┌──
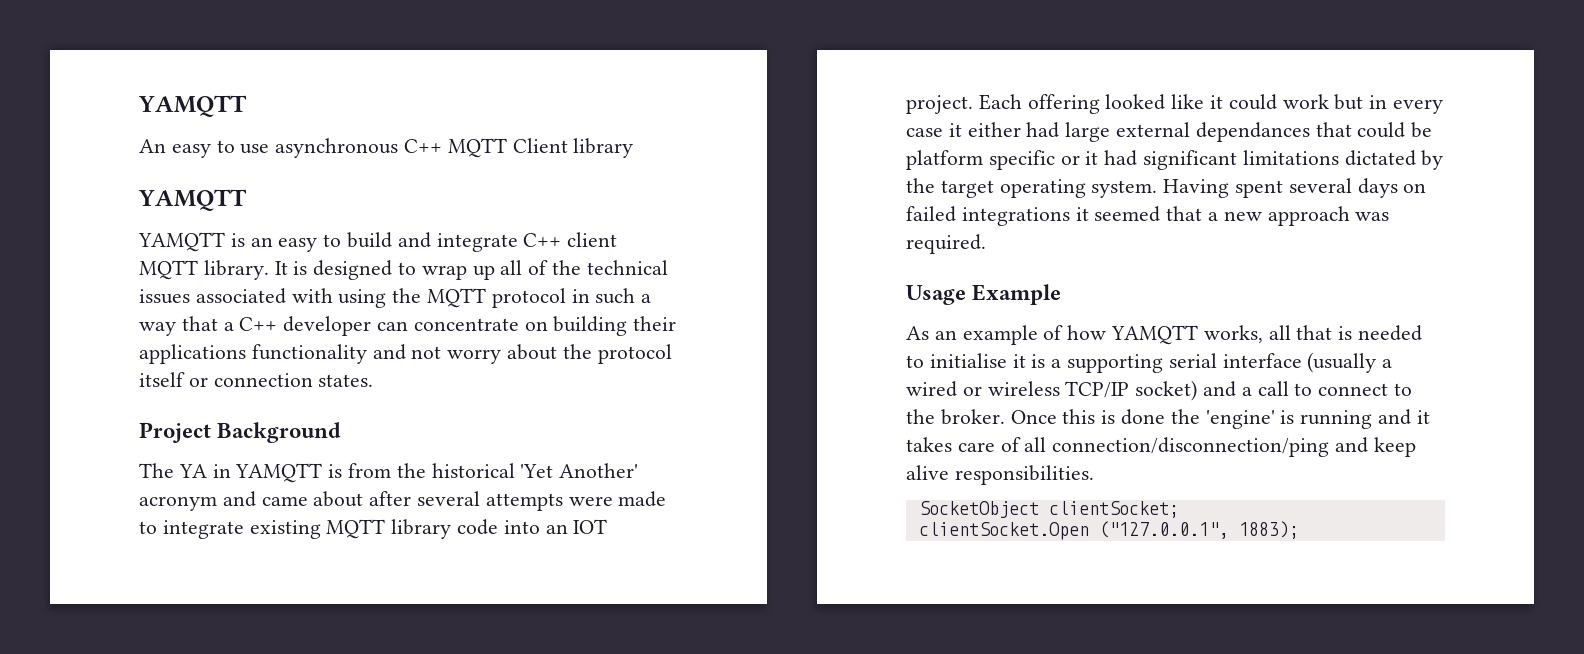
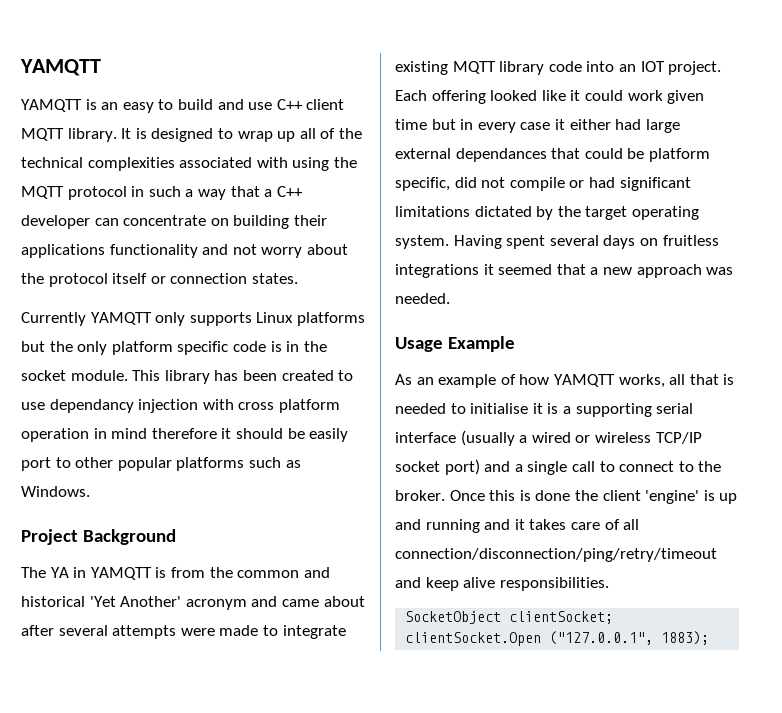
[138,95,247,117] [139,138,634,158] [138,189,247,211] YAMQTT // An easy to use asynchronous C++ MQTT Client library // YAMQTT -> [20,59,101,76] YAMQTT
[436,233,518,252] integrate -> [248,102,273,110] use
[139,289,190,304] issues -> [87,157,175,171] complexities
(374, 380) none -> [21,312,365,326] [21,341,327,355] [21,370,354,384] [21,399,340,413] [21,428,349,442] [21,457,301,471] [21,486,90,497] // Currently YAMQTT only supports Linux platforms but the only platform specific code is in the socket module. This library has been created to use dependancy injection with cross platform operation in mind therefore it should be easily port to other popular platforms such as Windows.
(426, 470) none -> [237,567,330,578] common and
(1329, 101) none -> [667,90,705,104] [395,119,427,130] given time
[988,150,1099,170] specific or it -> [395,177,585,191] specific, did not compile or
[906,206,956,222] failed -> [662,235,719,246] fruitless
[906,234,986,254] required. -> [395,293,450,304] needed.
[1135,380,1198,401] socket) -> [395,459,480,475] socket port)
(1252, 391) none -> [527,461,568,475] single
(1200, 416) none -> [602,490,641,501] client
(1295, 417) none -> [719,493,738,504] [395,519,421,530] up and
[1052,437,1330,457] connection/disconnection/ping -> [395,548,717,562] connection/disconnection/ping/retry/timeout

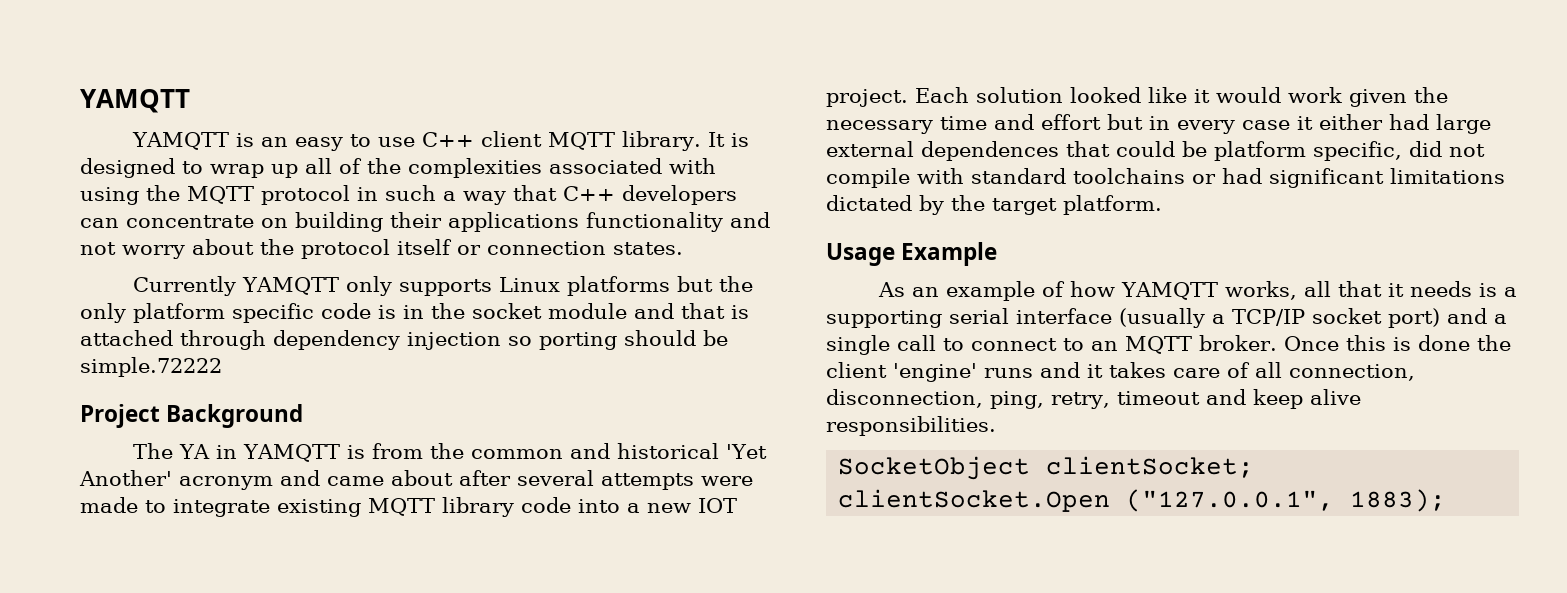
[177,99,244,110] build and -> (372, 140) none
[21,157,83,168] technical -> (401, 166) none
[264,186,303,197] [21,215,90,229] a C++ developer -> [563,185,737,205] C++ developers
[70,370,354,384] [21,399,340,413] [21,428,349,442] [21,457,301,471] [21,486,90,497] module. This library has been created to use dependancy injection with cross platform operation in mind therefore it should be easily port to other popular platforms such as Windows. -> [548,303,749,319] [80,330,728,350] [80,357,222,377] module and that is attached through dependency injection so porting should be simple.72222
[618,64,636,72] an -> [627,503,691,513] a new
[431,90,486,104] offering -> [976,87,1063,103] solution
[584,90,623,101] could -> [1216,87,1281,103] would
[395,119,427,130] time -> [1414,87,1448,103] [826,114,1101,134] the necessary time and effort
[455,148,547,162] dependances -> [921,141,1059,161] dependences
(565, 184) none -> [917,168,1185,184] with standard toolchains
[631,206,699,220] [395,235,719,249] [395,264,734,278] [395,293,450,304] operating system. Having spent several days on fruitless integrations it seemed that a new approach was needed. -> [1063,195,1162,215] platform.
[723,374,735,385] [395,403,543,414] is needed to initialise it -> [1388,281,1473,297] it needs
[531,432,651,443] wired or wireless -> (1225, 319) none
[698,461,722,472] the -> [1091,336,1192,354] an MQTT
[703,490,738,504] [395,519,480,533] is up and running -> [984,368,1033,378] runs
[395,548,717,562] connection/disconnection/ping/retry/timeout -> [1289,364,1415,381] [826,389,1200,409] connection, disconnection, ping, retry, timeout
└──
From the material above, copy exactly the lines between the line holding "[139,289,190,304] issues ->" and the line holding "(1329, 101) none", inclusive, and only those.

_WORKED SOLUTION_.
[139,289,190,304] issues -> [87,157,175,171] complexities
(374, 380) none -> [21,312,365,326] [21,341,327,355] [21,370,354,384] [21,399,340,413] [21,428,349,442] [21,457,301,471] [21,486,90,497] // Currently YAMQTT only supports Linux platforms but the only platform specific code is in the socket module. This library has been created to use dependancy injection with cross platform operation in mind therefore it should be easily port to other popular platforms such as Windows.
(426, 470) none -> [237,567,330,578] common and
(1329, 101) none -> [667,90,705,104] [395,119,427,130] given time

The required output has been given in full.